** Data for processing **
[Start of Attachment]
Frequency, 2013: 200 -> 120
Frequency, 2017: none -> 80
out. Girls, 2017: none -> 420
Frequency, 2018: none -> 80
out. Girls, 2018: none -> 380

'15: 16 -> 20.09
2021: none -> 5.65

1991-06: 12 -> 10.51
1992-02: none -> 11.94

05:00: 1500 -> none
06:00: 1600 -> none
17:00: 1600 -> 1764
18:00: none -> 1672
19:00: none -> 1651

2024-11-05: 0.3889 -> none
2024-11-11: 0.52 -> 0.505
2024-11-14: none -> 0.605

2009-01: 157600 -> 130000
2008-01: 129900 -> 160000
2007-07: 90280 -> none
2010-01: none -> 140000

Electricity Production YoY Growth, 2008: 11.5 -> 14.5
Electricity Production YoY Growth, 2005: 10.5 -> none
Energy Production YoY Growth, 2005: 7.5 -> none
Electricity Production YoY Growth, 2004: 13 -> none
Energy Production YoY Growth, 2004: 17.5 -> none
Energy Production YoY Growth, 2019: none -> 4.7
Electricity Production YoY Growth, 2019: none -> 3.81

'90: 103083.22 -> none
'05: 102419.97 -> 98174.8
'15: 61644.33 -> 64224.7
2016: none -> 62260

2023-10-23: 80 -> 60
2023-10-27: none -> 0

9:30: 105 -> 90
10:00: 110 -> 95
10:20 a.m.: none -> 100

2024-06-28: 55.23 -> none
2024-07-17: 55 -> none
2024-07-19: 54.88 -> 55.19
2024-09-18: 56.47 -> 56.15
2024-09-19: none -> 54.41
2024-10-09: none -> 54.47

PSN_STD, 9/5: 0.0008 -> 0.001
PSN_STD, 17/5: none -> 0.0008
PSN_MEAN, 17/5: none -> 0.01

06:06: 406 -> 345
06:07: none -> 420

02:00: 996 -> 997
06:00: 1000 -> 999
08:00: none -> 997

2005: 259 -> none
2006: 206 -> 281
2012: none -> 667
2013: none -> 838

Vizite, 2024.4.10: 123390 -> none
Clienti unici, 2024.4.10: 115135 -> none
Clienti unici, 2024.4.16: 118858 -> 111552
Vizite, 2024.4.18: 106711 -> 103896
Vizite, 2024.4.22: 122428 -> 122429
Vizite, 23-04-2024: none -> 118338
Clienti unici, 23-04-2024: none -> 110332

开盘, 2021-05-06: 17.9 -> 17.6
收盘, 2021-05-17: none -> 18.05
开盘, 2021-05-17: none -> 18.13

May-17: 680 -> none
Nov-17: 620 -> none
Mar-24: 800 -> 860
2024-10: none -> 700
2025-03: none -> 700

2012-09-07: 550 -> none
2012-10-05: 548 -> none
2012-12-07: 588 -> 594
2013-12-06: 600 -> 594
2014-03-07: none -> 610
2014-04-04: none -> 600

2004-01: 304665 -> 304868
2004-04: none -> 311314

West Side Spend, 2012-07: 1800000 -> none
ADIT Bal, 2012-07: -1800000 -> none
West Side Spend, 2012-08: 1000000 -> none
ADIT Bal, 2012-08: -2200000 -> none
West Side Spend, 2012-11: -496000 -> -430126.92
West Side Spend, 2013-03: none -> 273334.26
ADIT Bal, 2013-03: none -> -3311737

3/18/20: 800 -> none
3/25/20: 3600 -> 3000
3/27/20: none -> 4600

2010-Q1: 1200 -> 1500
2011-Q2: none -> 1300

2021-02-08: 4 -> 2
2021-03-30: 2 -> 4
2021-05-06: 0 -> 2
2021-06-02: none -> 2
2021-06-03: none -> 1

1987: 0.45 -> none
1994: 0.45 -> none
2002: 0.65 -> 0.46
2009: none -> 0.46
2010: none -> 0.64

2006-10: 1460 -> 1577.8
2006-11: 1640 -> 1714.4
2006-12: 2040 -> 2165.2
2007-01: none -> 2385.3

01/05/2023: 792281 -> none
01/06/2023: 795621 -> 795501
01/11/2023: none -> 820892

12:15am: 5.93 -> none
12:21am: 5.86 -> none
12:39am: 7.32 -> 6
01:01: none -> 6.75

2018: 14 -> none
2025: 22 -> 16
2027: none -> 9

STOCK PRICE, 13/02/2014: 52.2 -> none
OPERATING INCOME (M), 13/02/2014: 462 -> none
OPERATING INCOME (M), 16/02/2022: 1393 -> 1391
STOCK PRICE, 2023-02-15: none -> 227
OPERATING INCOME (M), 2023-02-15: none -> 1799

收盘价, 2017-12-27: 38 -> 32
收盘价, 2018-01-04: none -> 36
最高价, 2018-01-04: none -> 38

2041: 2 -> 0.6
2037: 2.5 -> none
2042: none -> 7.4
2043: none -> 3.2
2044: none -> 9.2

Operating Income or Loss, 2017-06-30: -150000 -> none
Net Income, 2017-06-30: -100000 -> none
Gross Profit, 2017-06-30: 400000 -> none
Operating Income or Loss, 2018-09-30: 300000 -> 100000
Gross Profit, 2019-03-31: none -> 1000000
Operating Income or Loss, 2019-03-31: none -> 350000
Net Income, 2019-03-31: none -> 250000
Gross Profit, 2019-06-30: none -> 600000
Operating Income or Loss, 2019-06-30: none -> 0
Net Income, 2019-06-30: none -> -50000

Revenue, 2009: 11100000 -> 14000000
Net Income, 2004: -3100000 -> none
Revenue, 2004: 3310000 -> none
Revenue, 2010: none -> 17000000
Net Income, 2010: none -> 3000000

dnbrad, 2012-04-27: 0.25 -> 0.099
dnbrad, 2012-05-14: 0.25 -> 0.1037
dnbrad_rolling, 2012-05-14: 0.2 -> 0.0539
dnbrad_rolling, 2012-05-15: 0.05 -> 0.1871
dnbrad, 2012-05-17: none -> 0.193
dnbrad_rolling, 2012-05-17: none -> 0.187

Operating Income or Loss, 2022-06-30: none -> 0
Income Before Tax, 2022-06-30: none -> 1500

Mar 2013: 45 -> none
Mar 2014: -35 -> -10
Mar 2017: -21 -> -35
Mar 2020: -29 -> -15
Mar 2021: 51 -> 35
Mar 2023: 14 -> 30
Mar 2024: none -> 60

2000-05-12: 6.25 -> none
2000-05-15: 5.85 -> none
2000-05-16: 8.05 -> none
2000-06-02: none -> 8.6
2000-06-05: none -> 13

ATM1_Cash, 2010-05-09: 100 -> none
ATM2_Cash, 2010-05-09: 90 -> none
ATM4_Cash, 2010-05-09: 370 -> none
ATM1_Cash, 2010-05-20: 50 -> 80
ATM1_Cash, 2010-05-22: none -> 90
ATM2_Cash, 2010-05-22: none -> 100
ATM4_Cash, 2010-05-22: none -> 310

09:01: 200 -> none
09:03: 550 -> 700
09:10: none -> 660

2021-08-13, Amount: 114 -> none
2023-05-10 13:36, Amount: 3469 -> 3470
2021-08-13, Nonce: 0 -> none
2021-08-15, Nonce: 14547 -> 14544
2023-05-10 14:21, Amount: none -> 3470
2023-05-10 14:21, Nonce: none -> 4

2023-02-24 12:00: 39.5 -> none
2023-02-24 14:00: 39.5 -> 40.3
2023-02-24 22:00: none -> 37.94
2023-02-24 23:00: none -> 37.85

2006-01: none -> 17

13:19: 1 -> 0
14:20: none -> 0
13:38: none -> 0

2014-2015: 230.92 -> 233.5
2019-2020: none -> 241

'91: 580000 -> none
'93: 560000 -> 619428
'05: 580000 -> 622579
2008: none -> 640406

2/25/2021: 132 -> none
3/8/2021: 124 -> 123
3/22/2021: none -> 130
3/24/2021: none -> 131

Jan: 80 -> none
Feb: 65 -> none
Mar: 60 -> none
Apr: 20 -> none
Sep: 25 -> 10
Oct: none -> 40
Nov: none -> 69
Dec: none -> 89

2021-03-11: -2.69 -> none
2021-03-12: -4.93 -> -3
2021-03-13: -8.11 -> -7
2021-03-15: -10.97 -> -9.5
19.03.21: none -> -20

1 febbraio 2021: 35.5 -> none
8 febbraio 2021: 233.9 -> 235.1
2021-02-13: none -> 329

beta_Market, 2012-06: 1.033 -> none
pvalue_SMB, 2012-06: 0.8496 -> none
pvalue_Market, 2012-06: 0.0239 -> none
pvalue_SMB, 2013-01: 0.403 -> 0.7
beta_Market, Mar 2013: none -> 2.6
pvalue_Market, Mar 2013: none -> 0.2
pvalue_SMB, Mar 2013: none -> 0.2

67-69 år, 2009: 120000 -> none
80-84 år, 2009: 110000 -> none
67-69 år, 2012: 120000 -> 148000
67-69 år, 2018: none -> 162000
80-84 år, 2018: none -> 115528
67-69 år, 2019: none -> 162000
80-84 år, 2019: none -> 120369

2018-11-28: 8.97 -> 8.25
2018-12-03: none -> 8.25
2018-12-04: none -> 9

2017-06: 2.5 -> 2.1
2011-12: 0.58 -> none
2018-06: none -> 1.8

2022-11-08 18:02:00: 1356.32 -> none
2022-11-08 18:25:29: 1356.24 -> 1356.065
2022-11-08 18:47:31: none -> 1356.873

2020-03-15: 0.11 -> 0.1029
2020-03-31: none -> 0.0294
[End of Attachment]
** Task directions **
Copy exactly. The range runs from the line containing "2018-11-28: 8.97 -> 8.25" through the last line of the data.

** Task output **
2018-11-28: 8.97 -> 8.25
2018-12-03: none -> 8.25
2018-12-04: none -> 9

2017-06: 2.5 -> 2.1
2011-12: 0.58 -> none
2018-06: none -> 1.8

2022-11-08 18:02:00: 1356.32 -> none
2022-11-08 18:25:29: 1356.24 -> 1356.065
2022-11-08 18:47:31: none -> 1356.873

2020-03-15: 0.11 -> 0.1029
2020-03-31: none -> 0.0294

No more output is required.